Покашливание, скрип шагов. В голых тополях у двора свирепо высвистывал ледяной ветер. На черных стеклах окон хаты колюче вспыхивал свет нырявшей меж облаков луны. Холодный и неломкий свет этот вернул Казанцева снова к собранию в правлении и событиям подальше. Но казалось, что и это давнее случилось с ним вчера, а то даже несколько часов назад. И все это придвигалось, прессовалось, выстраивалось воображением в очередь и требовало своего решения, и он старался недодумывать до конца: легкого, простого в ожидавшем его и хуторян не было.

* * *

Жизнь в Черкасянском набирала разгон, била настойчиво и неистощимо, как исподволь бьют речные ключи, тревожа жирующих на вольном стремени рыб, и, свиваясь все вместе в одно широкое и величественное русло, несут свои воды далеко через степь к морю.

Хороня стыд и спасаясь от молчаливого презрения хуторян, уехала Лина Ивановна Раич с сыном.
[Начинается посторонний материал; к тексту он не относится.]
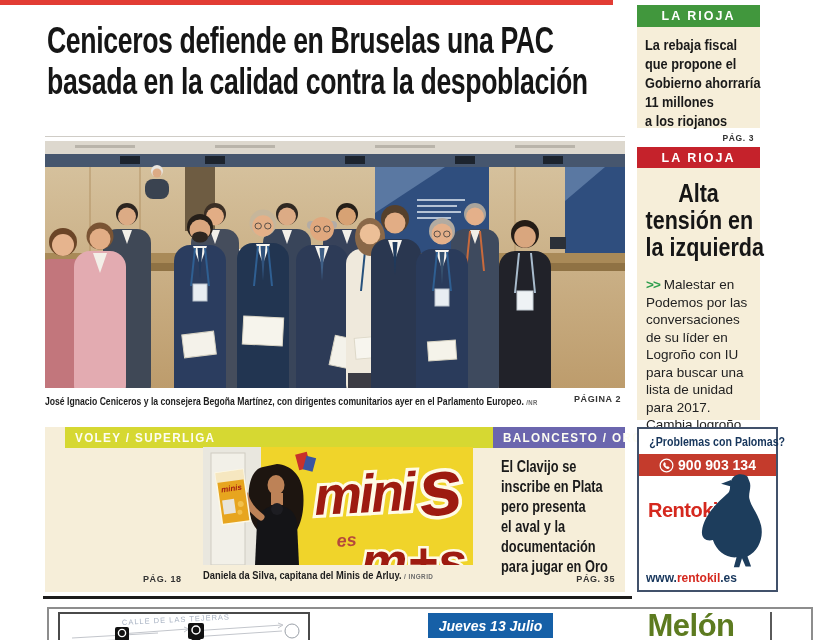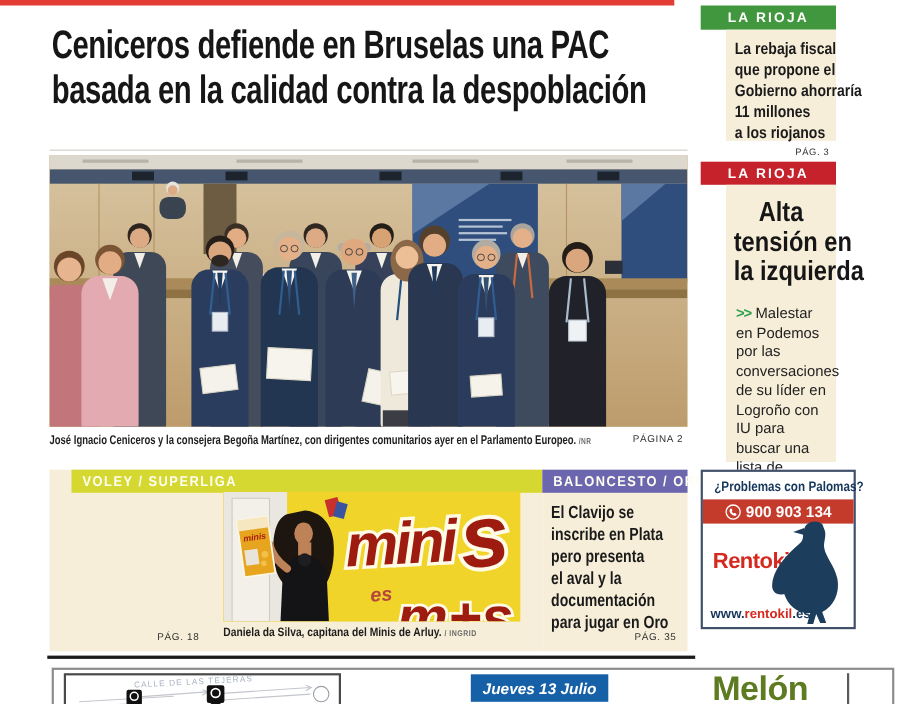"La rebaja fiscal" .cream { margin-left: 23px -> none }
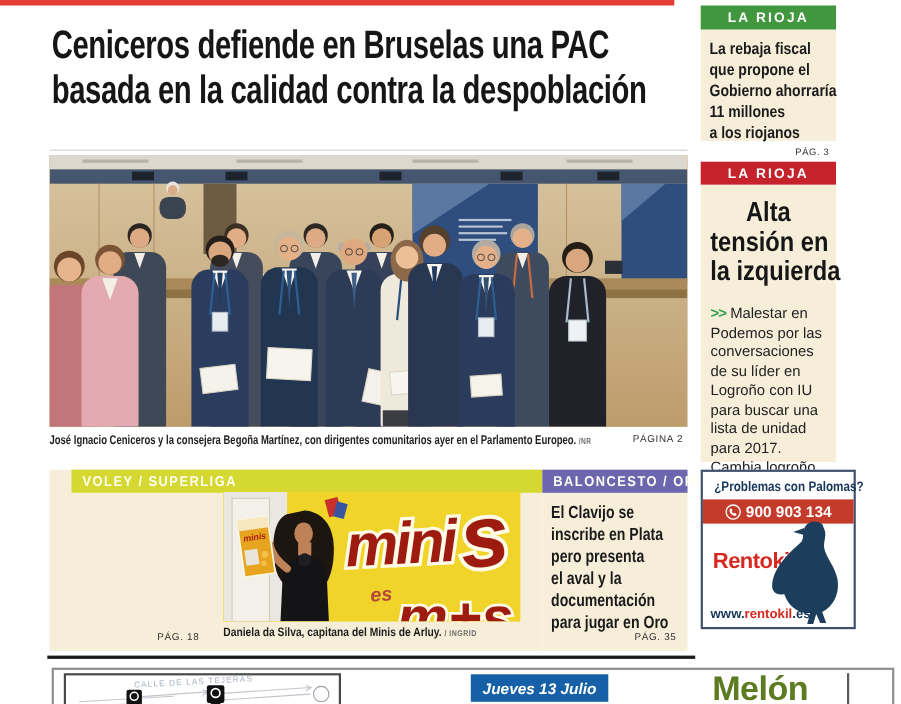"PÁG. 3" .pageref { font-weight: normal -> bold }
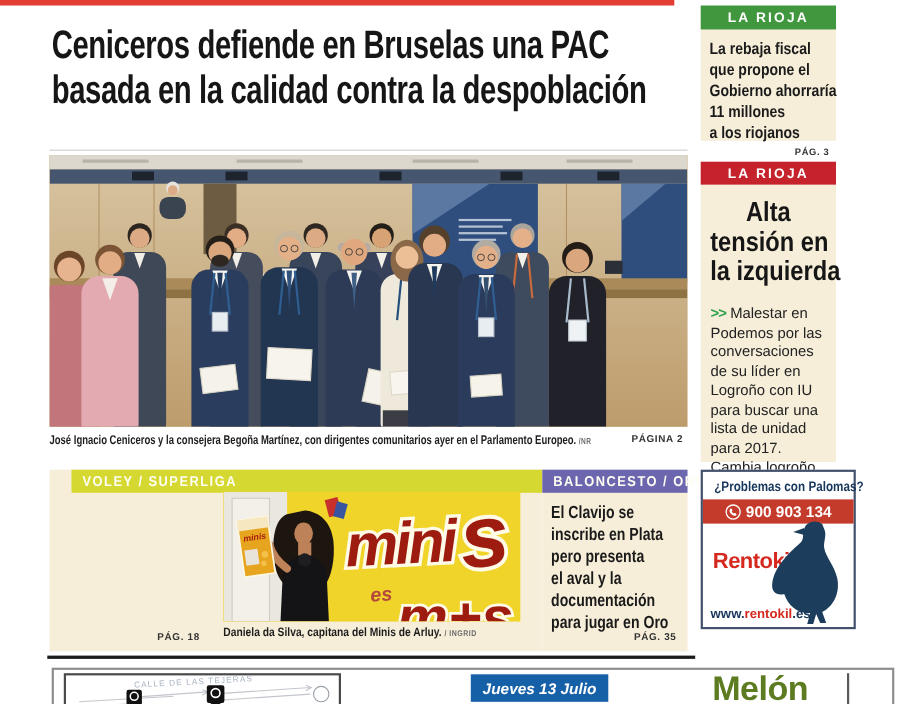"¿Problemas con Palomas?" .ad { height: 145px -> 165px }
Говорят, отыскался и старший.

В хутор вернулось сразу двое: Ефим Ощупкин с нижнего ряда, без руки, и Тимошка Лавров. Тимошка вернулся целый, но пожелтевший и усохший. Плечи свело, как у старика, и стал еще молчаливее прежнего. Хуторские бабы перебывали у него чуть ли не все, расспрашивали про своих, а то и просто из любопытства — поглядеть на служивого. Тимошка из хуторян никого не встречал. «Земля эвон какая. Раскидало нас, как пыль по ветру», — повторяли бабы его слова и разводили руками. Сам он ранен был еще в августе, лежал в Калаче, Саратове. Врачи опорожнили ему желудок чуть ли не наполовину, выбросили трошки кишок и отпустили домой по чистой.